Assigned task
Consider the listing below. Extract exactly the lines from the line containing "gap: 9px ->" to the line containing "html: <button> <span>", both included.

Records provided
________
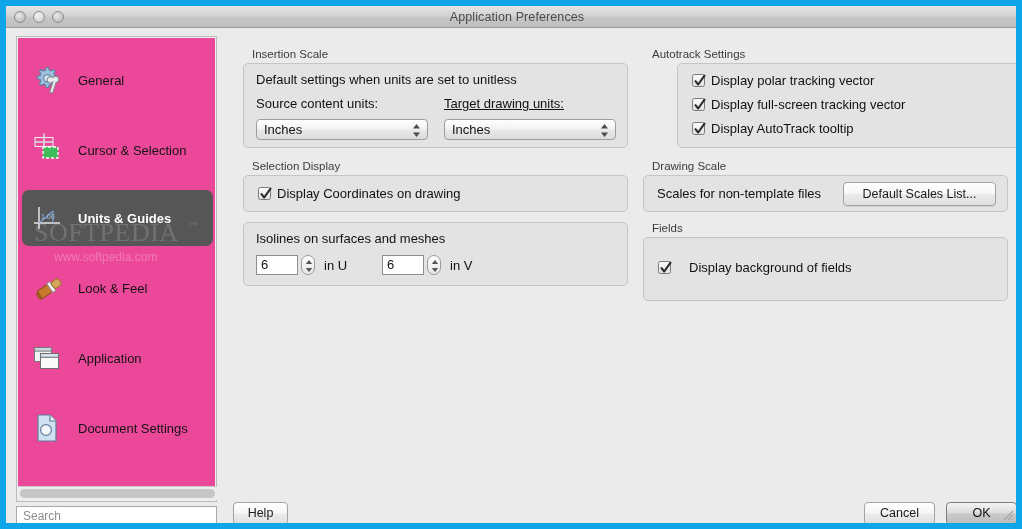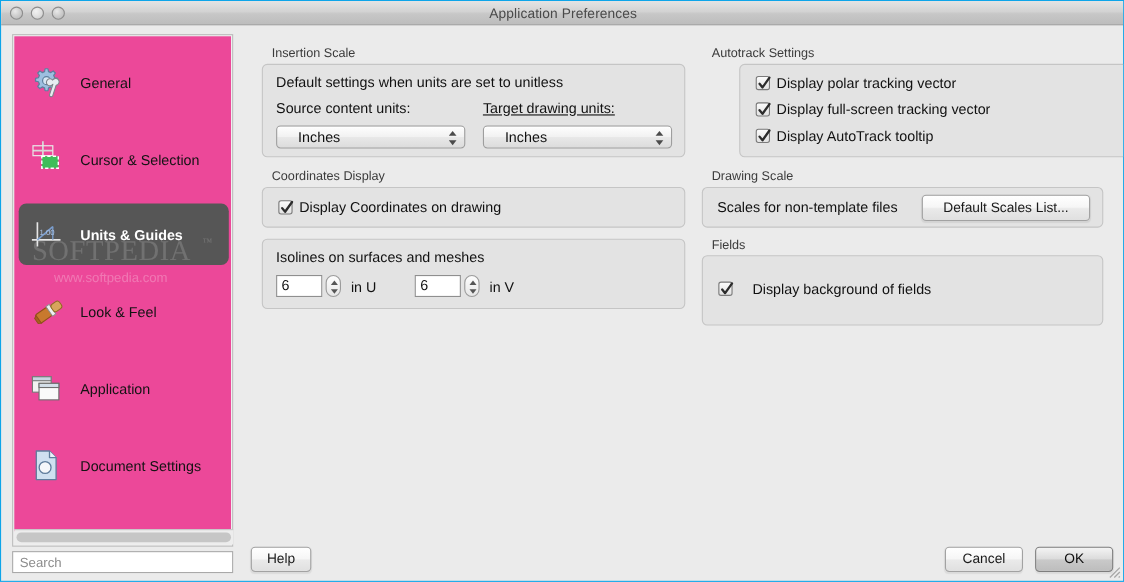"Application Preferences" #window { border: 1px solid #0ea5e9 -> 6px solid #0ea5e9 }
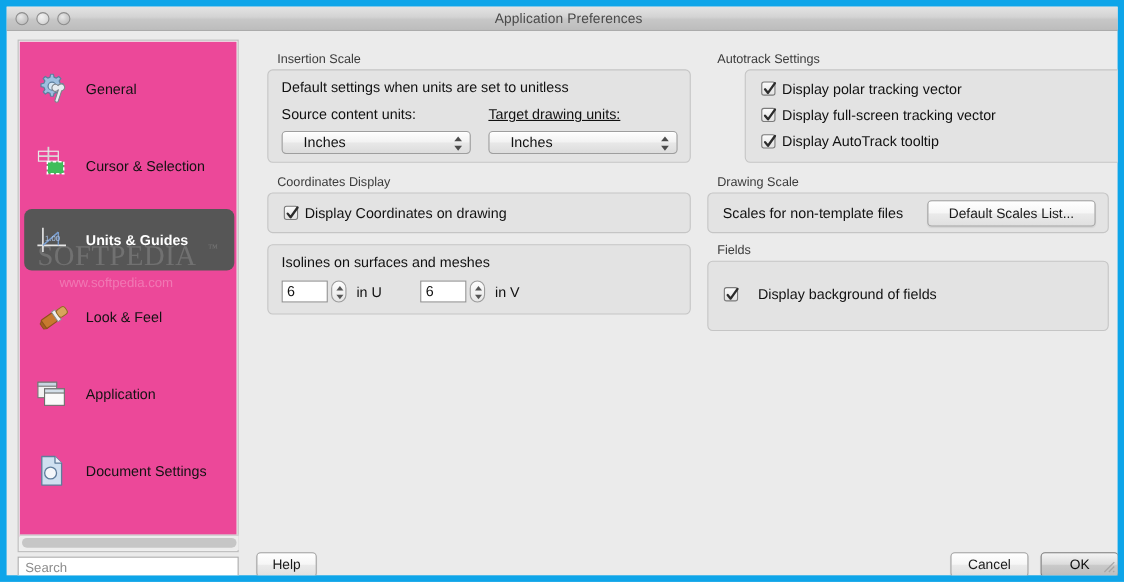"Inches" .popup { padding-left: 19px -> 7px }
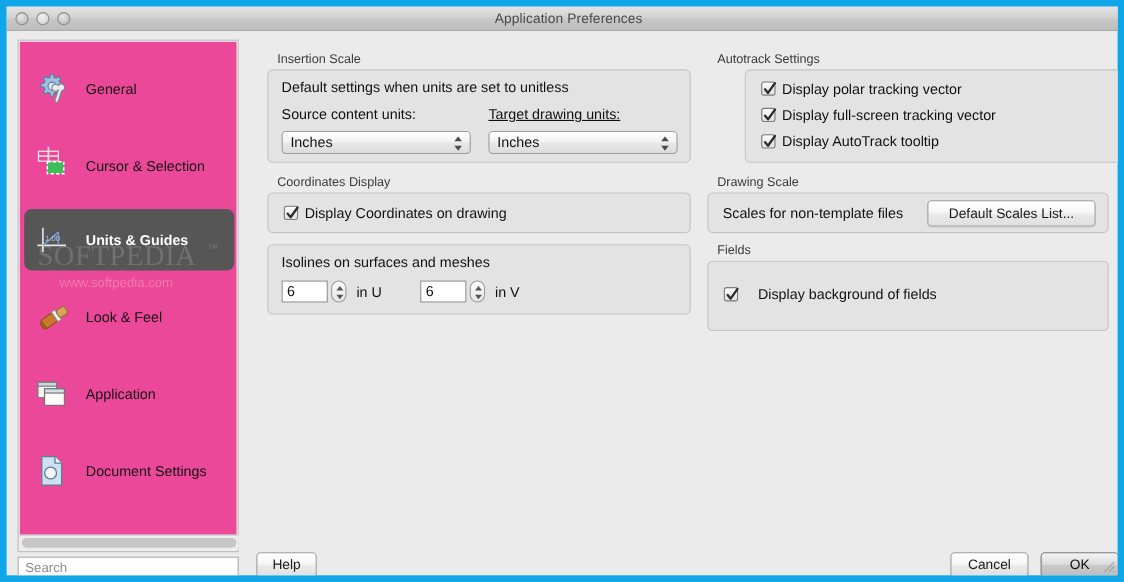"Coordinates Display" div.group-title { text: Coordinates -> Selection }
________
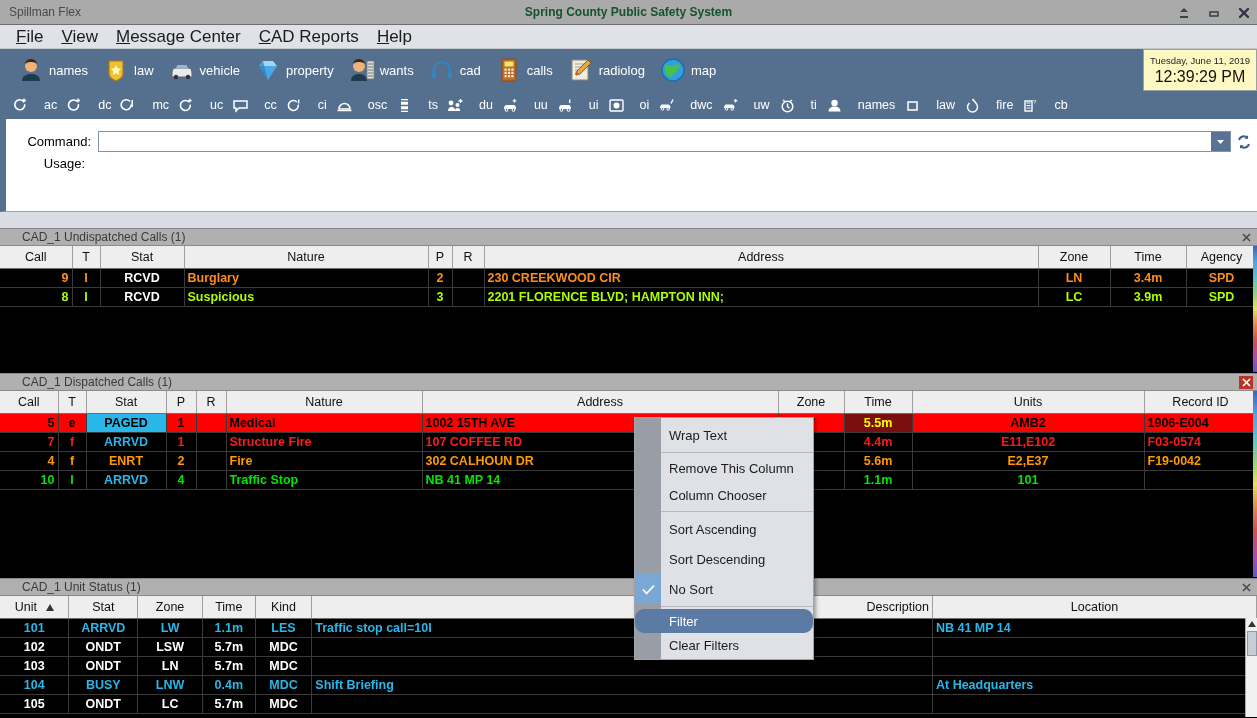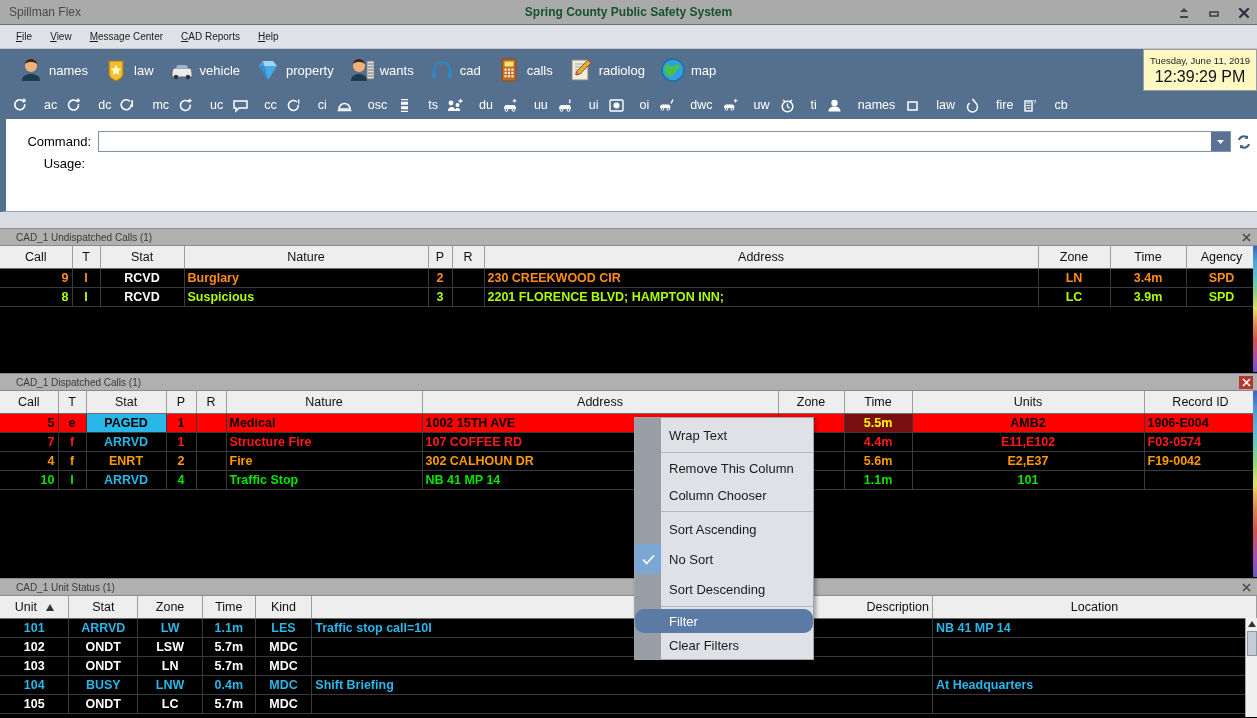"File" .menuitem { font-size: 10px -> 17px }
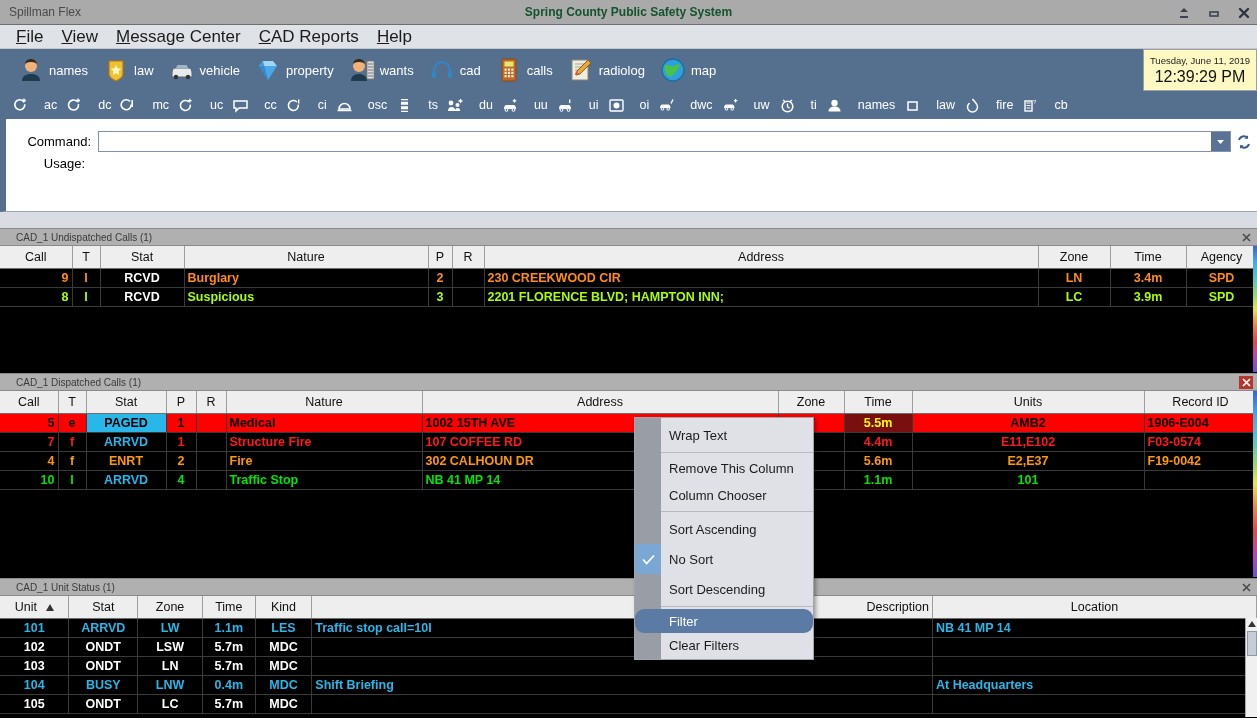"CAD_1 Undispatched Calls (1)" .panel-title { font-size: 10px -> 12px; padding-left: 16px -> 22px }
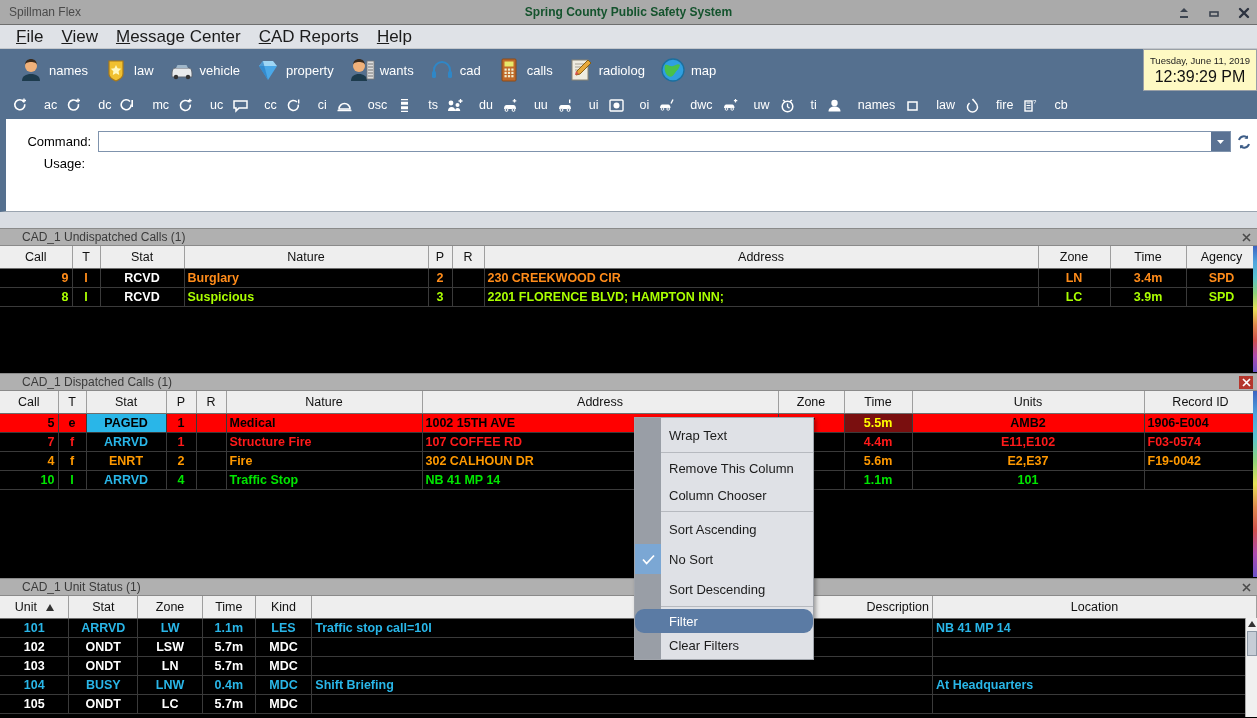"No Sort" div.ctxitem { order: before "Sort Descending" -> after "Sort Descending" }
________
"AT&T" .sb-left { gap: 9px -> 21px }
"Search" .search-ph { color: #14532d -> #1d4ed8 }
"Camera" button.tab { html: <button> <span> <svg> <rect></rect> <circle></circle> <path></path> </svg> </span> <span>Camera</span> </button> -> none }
________
Response below
"AT&T" .sb-left { gap: 9px -> 21px }
"Search" .search-ph { color: #14532d -> #1d4ed8 }
"Camera" button.tab { html: <button> <span> <svg> <rect></rect> <circle></circle> <path></path> </svg> </span> <span>Camera</span> </button> -> none }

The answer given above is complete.